They are our fickle friends. They are the ones who take us to the bar, intoxicated with the prospect of good company and a splendid night, and who, at the end of the night, leave us drunk, sick and lonely.

They maintain a surface friendship with the superficial and remain only acquaintances with the true of heart. They are beauty, society and time, and they are wicked to those who trust them.

Mitch McCabe grew up as the daughter of a well-to-do plastic surgeon. As a child, she first discovered the magical world of age-reversal by way of relatively simple, though expensive, operations. She met her father’s patients, learned their stories and even captured video of his appointments.

Now, as an adult, McCabe is more confused than ever as she spends decades documenting her battle with lines, wrinkles and flab. In her film, Youth Knows No Pain, she spends two years traveling across America to discover why our nation so desperately goes under the knife to find the cure for aging and the untapped fountain of “eternal” youth.

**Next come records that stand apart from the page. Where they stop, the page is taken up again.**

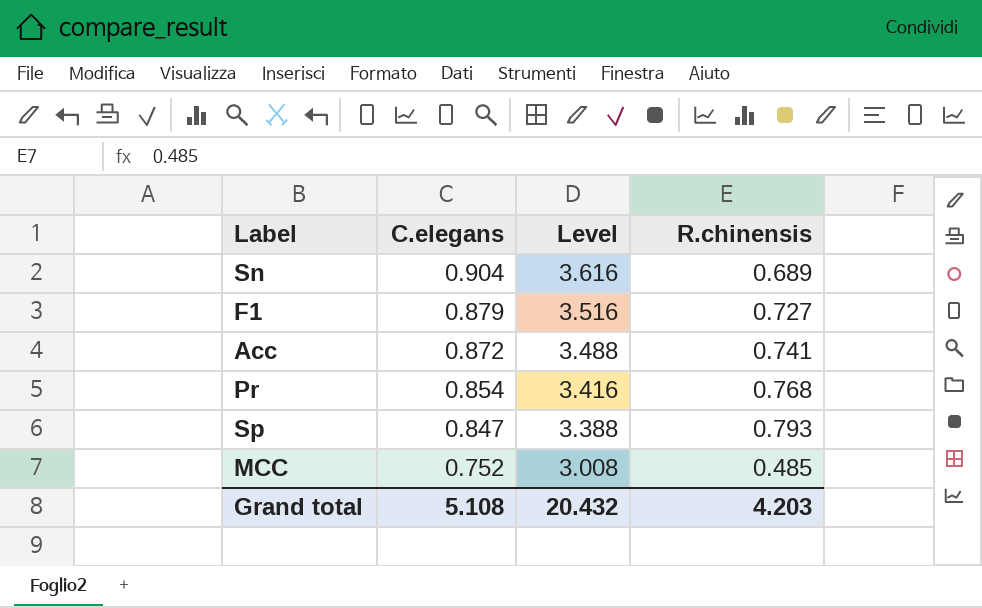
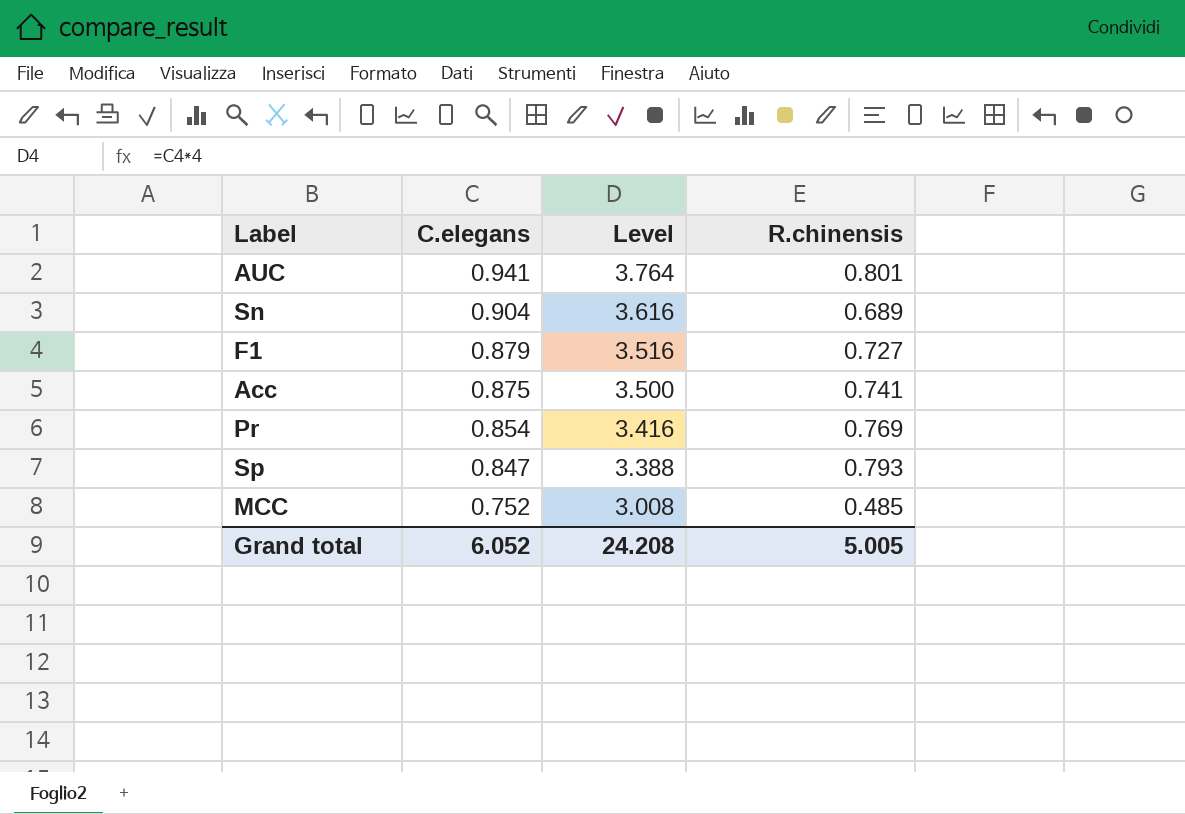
row AUC: none -> 0.941 | 3.764 | 0.801
Acc | C.elegans: 0.872 -> 0.875
Acc | Level: 3.488 -> 3.500
Pr | R.chinensis: 0.768 -> 0.769
Grand total | C.elegans: 5.108 -> 6.052
Grand total | Level: 20.432 -> 24.208
Grand total | R.chinensis: 4.203 -> 5.005

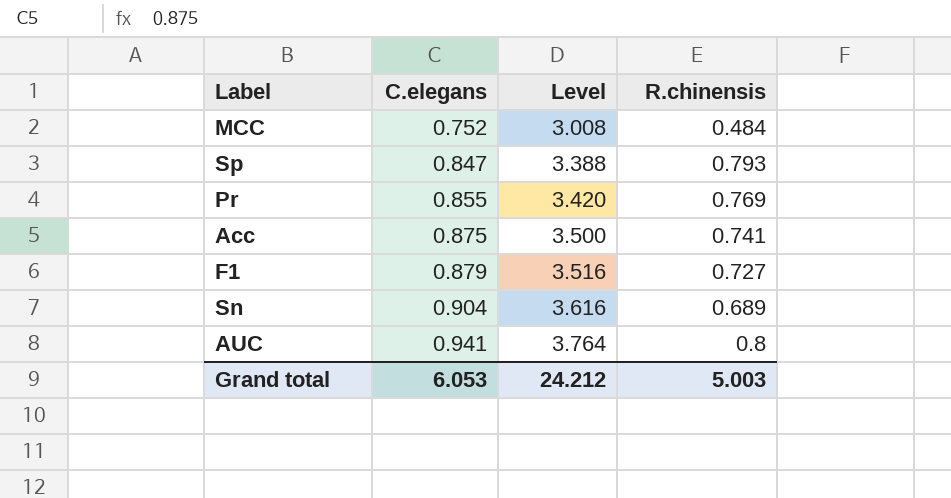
row order: C.elegans descending -> C.elegans ascending
MCC | R.chinensis: 0.485 -> 0.484
Pr | C.elegans: 0.854 -> 0.855
Pr | Level: 3.416 -> 3.420
AUC | R.chinensis: 0.801 -> 0.8
Grand total | C.elegans: 6.052 -> 6.053
Grand total | Level: 24.208 -> 24.212
Grand total | R.chinensis: 5.005 -> 5.003

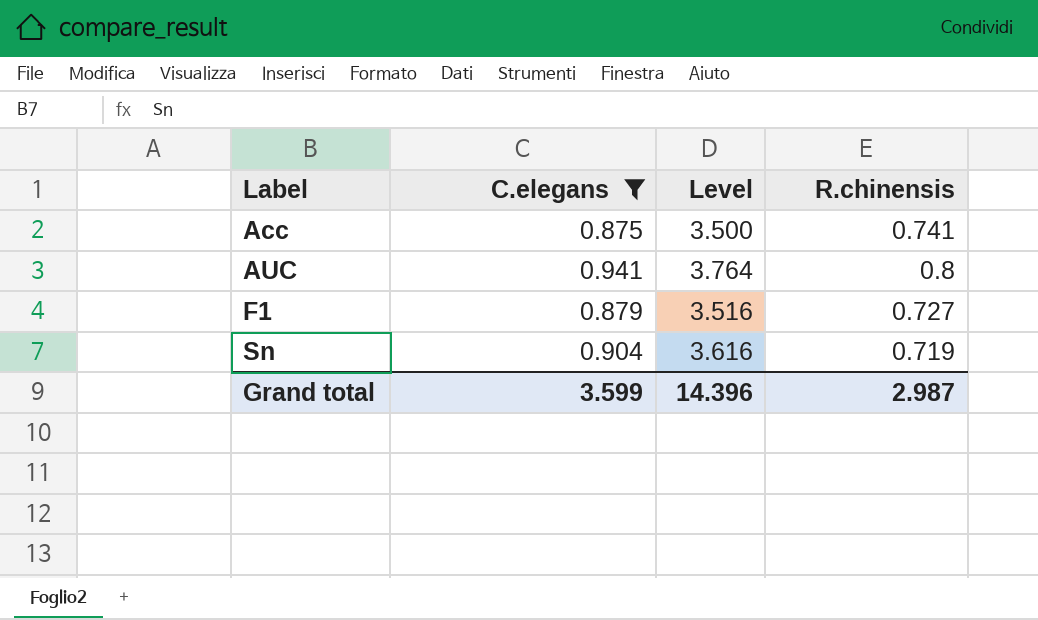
filter: none -> C.elegans >= 0.875
row order: C.elegans ascending -> Label ascending
Sn | R.chinensis: 0.689 -> 0.719
Grand total | C.elegans: 6.053 -> 3.599
Grand total | Level: 24.212 -> 14.396
Grand total | R.chinensis: 5.003 -> 2.987

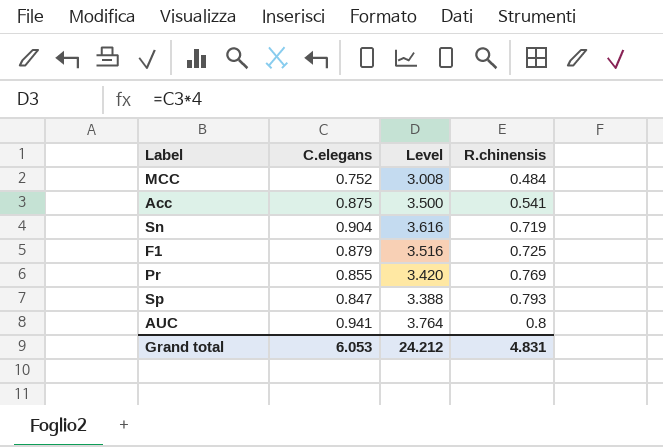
filter: C.elegans >= 0.875 -> none
row order: Label ascending -> R.chinensis ascending
Acc | R.chinensis: 0.741 -> 0.541
F1 | R.chinensis: 0.727 -> 0.725
Grand total | C.elegans: 3.599 -> 6.053
Grand total | Level: 14.396 -> 24.212
Grand total | R.chinensis: 2.987 -> 4.831

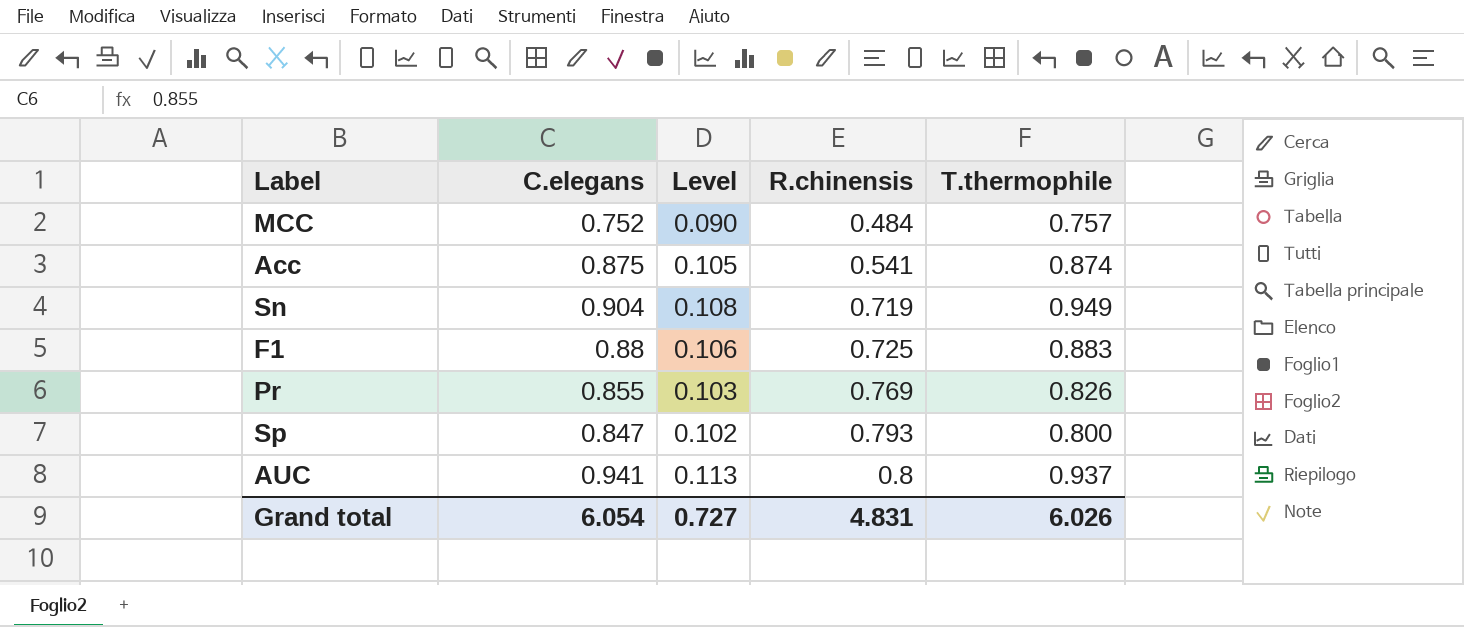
column Level | formula: [C.elegans] * 4 -> [C.elegans] * 0.12
column T.thermophile | position: none -> 5
F1 | C.elegans: 0.879 -> 0.88
Grand total | C.elegans: 6.053 -> 6.054
Grand total | Level: 24.212 -> 0.727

The anti-aging, pill-popping, exercise-obsessed, pro-lotion industry takes in about $60 billion a year. This movement has hit all aspects of American culture, especially the characters in this documentary who refuse to accept the toll aging plays on their bodies.

McCabe is very much the Alice-like figure who fell, befuddled and confused, down one hell of a rabbit hole. She turns the camera on herself as a way to grab the audience, ask the hard-hitting questions and encourage us, the image-conscious viewer, to do the same. Because the people McCabe brings to us aren’t all rich and famous and all that beautiful, really.

We all don’t want our temporary human shell to give out so quickly. So we fight off time as much as we can.



Youth Knows No Pain airs Aug. 31 at 9 p.m. on HBO.